*** DATA SHOWN Section Begins ***

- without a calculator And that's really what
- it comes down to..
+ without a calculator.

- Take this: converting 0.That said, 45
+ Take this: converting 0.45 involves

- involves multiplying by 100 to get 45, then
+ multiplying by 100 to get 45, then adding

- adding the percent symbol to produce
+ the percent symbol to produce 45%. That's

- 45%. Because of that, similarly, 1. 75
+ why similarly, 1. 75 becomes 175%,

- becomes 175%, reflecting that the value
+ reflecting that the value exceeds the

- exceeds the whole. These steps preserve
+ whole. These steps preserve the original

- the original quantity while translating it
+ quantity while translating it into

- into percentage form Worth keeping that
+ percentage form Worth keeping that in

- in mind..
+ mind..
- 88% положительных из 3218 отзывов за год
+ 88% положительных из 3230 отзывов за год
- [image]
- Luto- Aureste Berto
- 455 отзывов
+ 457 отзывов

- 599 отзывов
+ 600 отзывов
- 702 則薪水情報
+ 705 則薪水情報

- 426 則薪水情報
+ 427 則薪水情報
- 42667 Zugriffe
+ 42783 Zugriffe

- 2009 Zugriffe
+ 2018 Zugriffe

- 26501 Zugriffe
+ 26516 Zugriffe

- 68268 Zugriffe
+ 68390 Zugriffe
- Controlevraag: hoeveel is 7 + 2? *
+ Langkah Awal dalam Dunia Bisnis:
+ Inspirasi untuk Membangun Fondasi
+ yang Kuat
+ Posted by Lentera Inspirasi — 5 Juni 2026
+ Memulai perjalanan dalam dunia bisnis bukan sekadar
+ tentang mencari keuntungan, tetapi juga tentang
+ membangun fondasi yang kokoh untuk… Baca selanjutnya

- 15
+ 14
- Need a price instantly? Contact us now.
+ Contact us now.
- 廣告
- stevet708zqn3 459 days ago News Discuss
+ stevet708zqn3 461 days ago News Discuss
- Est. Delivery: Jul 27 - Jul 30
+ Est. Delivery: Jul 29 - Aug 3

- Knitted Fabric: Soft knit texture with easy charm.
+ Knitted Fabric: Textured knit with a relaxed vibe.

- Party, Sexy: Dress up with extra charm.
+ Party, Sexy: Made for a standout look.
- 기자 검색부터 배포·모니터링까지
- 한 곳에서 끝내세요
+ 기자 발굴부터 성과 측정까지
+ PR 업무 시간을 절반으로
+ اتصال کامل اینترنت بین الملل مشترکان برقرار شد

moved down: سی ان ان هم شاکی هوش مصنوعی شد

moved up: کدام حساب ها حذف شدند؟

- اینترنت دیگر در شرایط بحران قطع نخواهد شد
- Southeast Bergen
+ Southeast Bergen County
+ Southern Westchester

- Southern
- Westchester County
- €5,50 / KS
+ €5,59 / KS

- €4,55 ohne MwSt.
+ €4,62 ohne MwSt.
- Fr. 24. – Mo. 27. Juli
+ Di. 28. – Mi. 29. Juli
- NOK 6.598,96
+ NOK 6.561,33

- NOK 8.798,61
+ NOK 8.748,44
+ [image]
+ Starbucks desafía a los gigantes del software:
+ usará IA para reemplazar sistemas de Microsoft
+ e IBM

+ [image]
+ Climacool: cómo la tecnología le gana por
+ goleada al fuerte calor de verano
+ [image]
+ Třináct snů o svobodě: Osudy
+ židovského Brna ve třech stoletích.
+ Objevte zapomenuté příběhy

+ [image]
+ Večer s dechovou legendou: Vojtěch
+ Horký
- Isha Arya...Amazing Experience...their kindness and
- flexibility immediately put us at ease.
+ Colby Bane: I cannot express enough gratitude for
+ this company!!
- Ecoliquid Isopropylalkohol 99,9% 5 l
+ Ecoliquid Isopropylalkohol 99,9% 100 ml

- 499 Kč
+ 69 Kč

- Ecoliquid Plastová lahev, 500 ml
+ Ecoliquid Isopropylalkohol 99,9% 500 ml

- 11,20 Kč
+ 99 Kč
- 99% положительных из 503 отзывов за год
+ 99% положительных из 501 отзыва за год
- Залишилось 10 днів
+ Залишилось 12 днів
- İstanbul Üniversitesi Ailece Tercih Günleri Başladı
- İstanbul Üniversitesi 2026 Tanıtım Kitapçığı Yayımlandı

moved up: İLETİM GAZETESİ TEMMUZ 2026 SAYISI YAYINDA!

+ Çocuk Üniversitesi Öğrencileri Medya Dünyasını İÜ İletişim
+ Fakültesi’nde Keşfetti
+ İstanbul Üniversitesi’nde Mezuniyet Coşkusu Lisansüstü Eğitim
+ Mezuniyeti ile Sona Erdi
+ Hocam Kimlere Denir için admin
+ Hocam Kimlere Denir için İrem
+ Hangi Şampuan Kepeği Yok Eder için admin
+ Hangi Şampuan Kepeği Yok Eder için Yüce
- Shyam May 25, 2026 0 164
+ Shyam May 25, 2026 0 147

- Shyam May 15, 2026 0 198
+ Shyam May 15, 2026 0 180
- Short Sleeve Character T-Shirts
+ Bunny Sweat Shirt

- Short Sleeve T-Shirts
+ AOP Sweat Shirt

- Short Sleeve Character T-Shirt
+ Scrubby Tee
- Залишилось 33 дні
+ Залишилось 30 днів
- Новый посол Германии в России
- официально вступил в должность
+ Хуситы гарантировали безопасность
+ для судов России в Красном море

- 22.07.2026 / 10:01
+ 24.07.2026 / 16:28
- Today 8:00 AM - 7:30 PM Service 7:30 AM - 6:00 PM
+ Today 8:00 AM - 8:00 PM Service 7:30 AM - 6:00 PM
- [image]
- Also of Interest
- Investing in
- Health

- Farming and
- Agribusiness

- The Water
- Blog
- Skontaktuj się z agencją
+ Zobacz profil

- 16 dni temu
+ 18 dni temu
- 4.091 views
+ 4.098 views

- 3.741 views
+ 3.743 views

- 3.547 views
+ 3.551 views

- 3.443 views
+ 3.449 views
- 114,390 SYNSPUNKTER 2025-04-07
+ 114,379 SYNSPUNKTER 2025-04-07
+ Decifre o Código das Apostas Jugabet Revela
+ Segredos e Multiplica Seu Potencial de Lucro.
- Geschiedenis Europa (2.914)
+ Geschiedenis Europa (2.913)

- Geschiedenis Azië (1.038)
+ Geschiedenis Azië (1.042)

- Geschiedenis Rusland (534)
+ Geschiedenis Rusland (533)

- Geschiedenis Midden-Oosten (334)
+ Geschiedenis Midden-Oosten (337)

*** DATA SHOWN Section Ends ***

TASK TO COMPLETE: Among the lines above, which contain the word "Delivery"? Copy every one.

EXPECTED ANSWER:
- Est. Delivery: Jul 27 - Jul 30
+ Est. Delivery: Jul 29 - Aug 3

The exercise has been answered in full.